Thursday, September 07, 2006

Rewarding Work

401(k)s Delivering Worse Financial Returns than Traditional Pensions

In the last few decades, there has been a massive shift from traditional defined benefit retirement plans -- where workers are guaranteed a yearly return in retirement -- to defined contribution plans like 401(k)s where money may be contributed each year with no guaranteed return. The numbers are stark: of workers with pensions (which includes today only 60% of the population), 83% had defined benefit plans in 1980, while only 39% had a defined benefit plan by 2004.

When politicians began promoting 401(k) plans in the early 1980s, the promise was that what workers might lose in guaranteed security, they would make up in higher financial returns in "controlling their own money." Except it hasn't worked out that way.

A just released report by the Boston College Center for Retirement Research (CRR) found that between 1988 and 2004, traditional defined benefit plans outperformed 401(k) plans by a full percentage point. Where defined benefit plans earned 10.7% in annual returns, comparable 401(k) plans earned just 9.7% per year in returns over that same period. Returns for IRAs, for which data is harder to collect, appear to be even worse. Other studies have shown that defined benefit plans outperform 401(k)s by even larger amounts each year -- a difference that adds up to hundreds of thousands of dollars over a lifetime.

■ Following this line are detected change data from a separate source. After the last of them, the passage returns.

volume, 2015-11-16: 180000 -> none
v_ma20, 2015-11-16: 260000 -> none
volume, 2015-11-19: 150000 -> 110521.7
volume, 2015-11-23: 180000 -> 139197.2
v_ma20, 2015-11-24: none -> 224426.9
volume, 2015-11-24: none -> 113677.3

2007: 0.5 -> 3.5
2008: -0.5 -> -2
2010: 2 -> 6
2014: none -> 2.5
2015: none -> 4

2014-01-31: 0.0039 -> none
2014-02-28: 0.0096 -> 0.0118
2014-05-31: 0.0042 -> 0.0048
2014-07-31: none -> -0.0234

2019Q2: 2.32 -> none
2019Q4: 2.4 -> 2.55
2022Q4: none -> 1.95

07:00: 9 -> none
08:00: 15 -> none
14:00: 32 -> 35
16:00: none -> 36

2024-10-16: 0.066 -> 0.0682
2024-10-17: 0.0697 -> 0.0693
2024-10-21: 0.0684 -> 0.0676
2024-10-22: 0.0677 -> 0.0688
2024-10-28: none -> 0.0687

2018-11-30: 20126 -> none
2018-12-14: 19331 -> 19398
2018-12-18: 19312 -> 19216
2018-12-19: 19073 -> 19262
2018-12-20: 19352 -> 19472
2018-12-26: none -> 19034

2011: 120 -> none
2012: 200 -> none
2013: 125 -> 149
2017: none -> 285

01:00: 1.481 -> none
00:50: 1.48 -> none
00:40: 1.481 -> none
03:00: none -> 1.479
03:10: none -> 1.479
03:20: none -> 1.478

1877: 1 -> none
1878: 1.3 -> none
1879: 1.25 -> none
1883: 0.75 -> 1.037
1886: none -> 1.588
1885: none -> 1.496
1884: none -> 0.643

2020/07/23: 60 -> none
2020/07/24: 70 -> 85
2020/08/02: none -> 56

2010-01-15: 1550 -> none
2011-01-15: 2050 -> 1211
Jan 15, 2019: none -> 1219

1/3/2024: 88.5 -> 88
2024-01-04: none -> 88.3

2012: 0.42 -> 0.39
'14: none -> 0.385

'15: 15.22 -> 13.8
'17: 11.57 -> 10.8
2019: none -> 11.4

A large part of the problem are the much larger fees collected by money managers in 401(k) plans, which undermines long-term returns in those plans. Unsurprisingly, the firms already collecting those large 401(k) fees have been pushing state governments to eliminate defined benefit plans. As the new CRR report highlights, such a move promises only fatter fees for financial firms and lower financial returns for public employees and taxpayers.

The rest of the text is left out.